When the image of verdant and tender burgeons fuses with a minimalistic composition of clean-cut metal edges, a clash of two objects that are almost on the opposite spectrum of characteristics, they compromise into an artwork with a sense of neutralization and mutual acceptance. It blurs reality, raises the awareness of coexistence and assigns abstraction with meaning.
The exhibition "The Woven Image," located at Tufts University Art Galleries in the Aidekman Arts Center, presents the recent graphic artwork by Tufts alumna Janice Lourie (J’57), who weaves together various types of media, disciplines and technologies. The exhibition is available from Sept. 8 to Dec. 18, 2020. A virtual tour on the Tufts University Art Galleries website is also an option for people who are in a different city or country.
At first glance, Lourie's artworks are geometric, abstract and slightly bewildering. Blocks and layers of colors, shapes and lines serve as the basic composition. The whole picture might look surreal and confusing, but Lourie's inspirations and sources for her multimedia graphic art are in fact based on simple day-to-day matters.

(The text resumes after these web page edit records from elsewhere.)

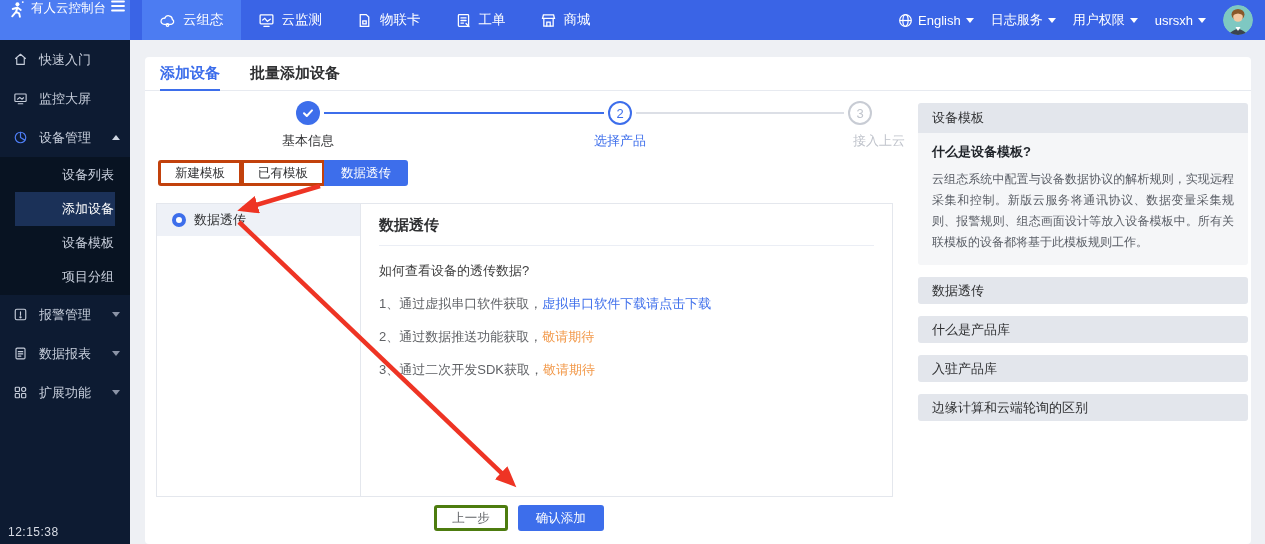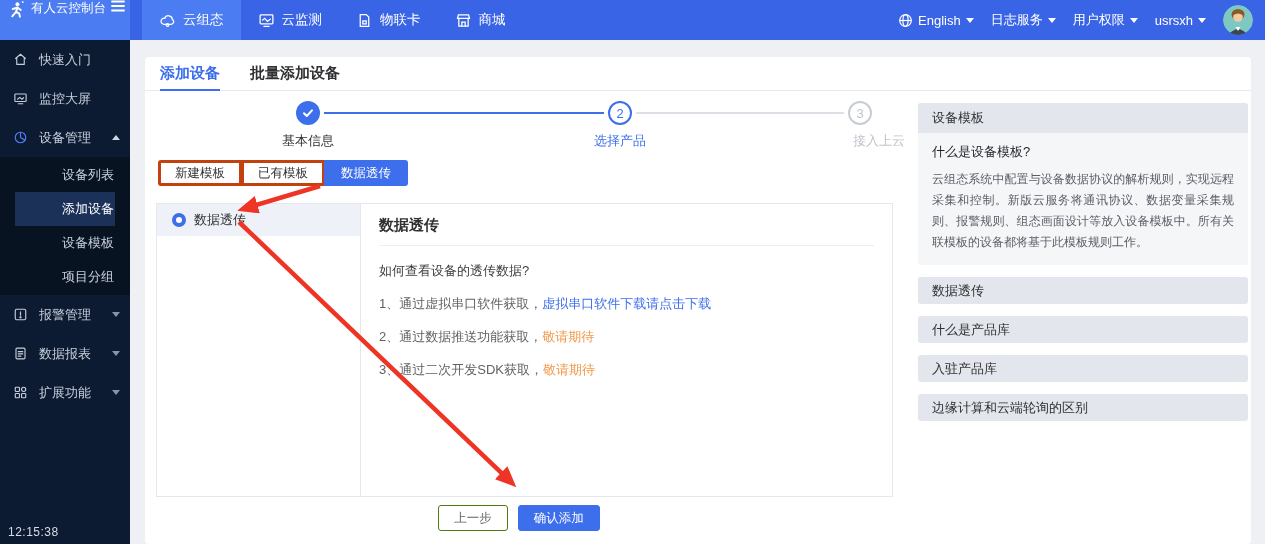--- a/index.html
+++ b/index.html
@@ -133,6 +133,16 @@
           </svg>
         </span>
         <span>物联卡</span>
+      </div>
+      <div class="nav-item">
+        <span class="icon">
+          <svg width="17" height="17" viewBox="0 0 20 20" fill="none" stroke="#fff" stroke-width="1.5" stroke-linecap="round">
+            <rect x="4" y="3" width="12" height="14" rx="1"></rect>
+            <path d="M7 7 H13 M7 10 H13 M7 13 H10"></path>
+            <path d="M13 13.5 L16.5 17"></path>
+          </svg>
+        </span>
+        <span>工单</span>
       </div>
       <div class="nav-item">
         <span class="icon">

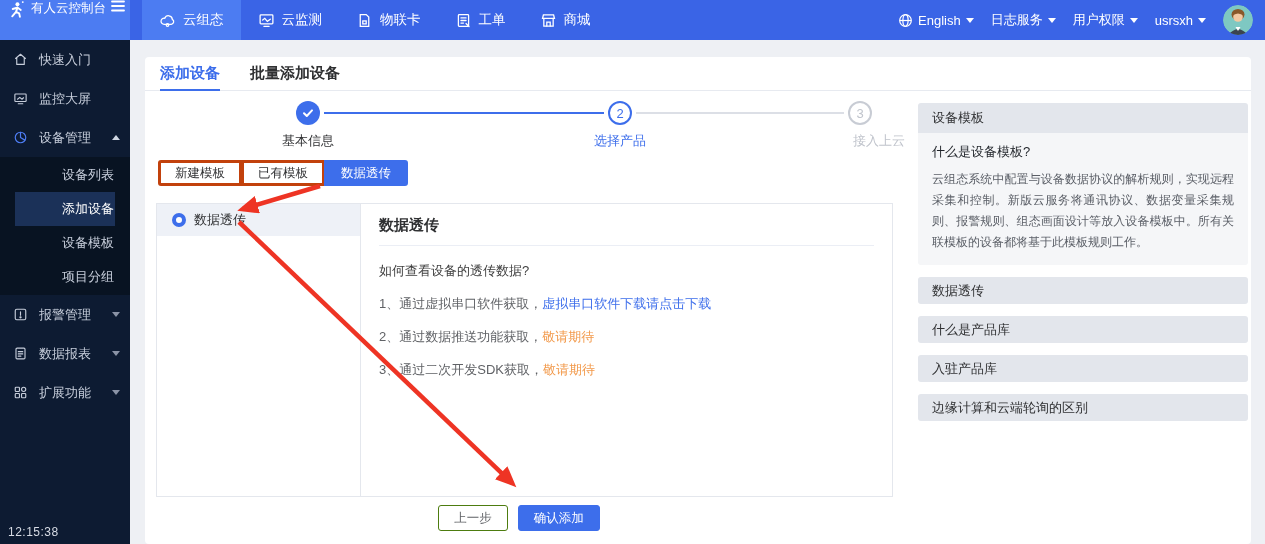--- a/index.html
+++ b/index.html
@@ -76,7 +76,7 @@
   .help{position:absolute;left:773px;top:46px;width:330px}
   .help-header{height:30px;background:#E3E6EC;border-radius:3px 3px 0 0;display:flex;align-items:center;padding-left:14px;font-size:13px;color:#303133;cursor:pointer}
   .help-content{background:#F5F6F8;padding:10px 14px 12px;border-radius:0 0 3px 3px}
-  .help-q{font-size:13px;font-weight:400;color:#1F2329}
+  .help-q{font-size:13px;font-weight:700;color:#1F2329}
   .help-body{font-size:12px;color:#5A5E66;line-height:1.75;margin-top:8px;text-align:justify}
   .help-bar{height:27px;margin-top:12px;background:#E3E6EC;border-radius:3px;display:flex;align-items:center;padding-left:14px;font-size:13px;color:#303133;cursor:pointer}
 

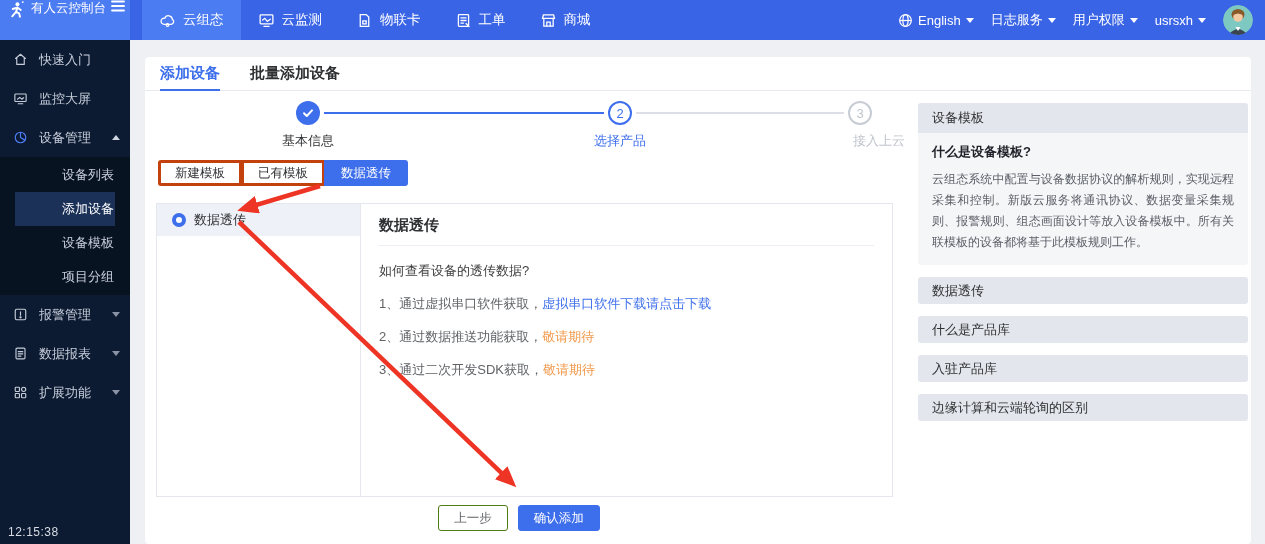--- a/index.html
+++ b/index.html
@@ -69,7 +69,7 @@
 
   
   .footer{position:absolute;top:448px;left:0;width:748px;display:flex;justify-content:center;gap:10px}
-  .btn{height:26px;padding:0 15px;font-size:12.5px;display:flex;align-items:center;border-radius:3px;cursor:pointer;border:1px solid #4d7c0f;background:#fff;color:#606266;white-space:nowrap}
+  .btn{height:26px;padding:0 15px;font-size:12.5px;display:flex;align-items:center;border-radius:3px;cursor:pointer;border:3px solid #4d7c0f;background:#fff;color:#606266;white-space:nowrap}
   .btn.primary{background:#3D6EEB;border-color:#3D6EEB;color:#fff}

Her work "Out My Window," on display in the Aidekman Arts Center, is a digital print that showcases fragments of buildings in New York City. By photographing her neighborhood in Manhattan at close range and digitally processing those images together, Lourie creates a sense of abstraction by distorting our established impression on buildings. It is true that when you are submerged in an environment for a long time, you gradually lose the spark of curiosity and appreciation that you once had. Lourie's reconstruction through fusion thus ignites a new perspective to view her old surroundings.
What's special about this exhibition is that it also celebrates the 50th anniversary of Lourie's groundbreaking software development that secured IBM's first software patent for an automated, computer-driven loom. Indeed, Lourie’s fields of expertise in computer science, music, weavingand graphic art reflect her approach of fusion not only in her artworks. As a weaver during her childhood and a pioneering computer scientist at IBM, Lourie developed a revolutionary software system that could help textile designers to visualize their intended pattern instantly. With the new system, designers could preview their designs electronically and select their desired pattern and weave structure. Then, the system would send the data to a loom or other automated weaving device. Compared to the traditional manual method of weaving it bit by bit without knowing whether the ongoing weave pattern would support a design, Lourie's invention freed up designers' time and creativity.
“You could say everything I’ve done is connected by the idea of fusion,” Lourie explains in the exhibit. Her innovative spirit allows her to create things that are influential and powerful by aggregating and utilizing the distinctive characteristics of different fields. Fusion means breaking the normality and creating something that embodies an unprecedented implication.
Through Lourie’s fusion of artwork and the software industry, she opens up new possibilities and eliminates matters of obsolescence, which always kindles a sense of wonder among us, the audience: What could be next?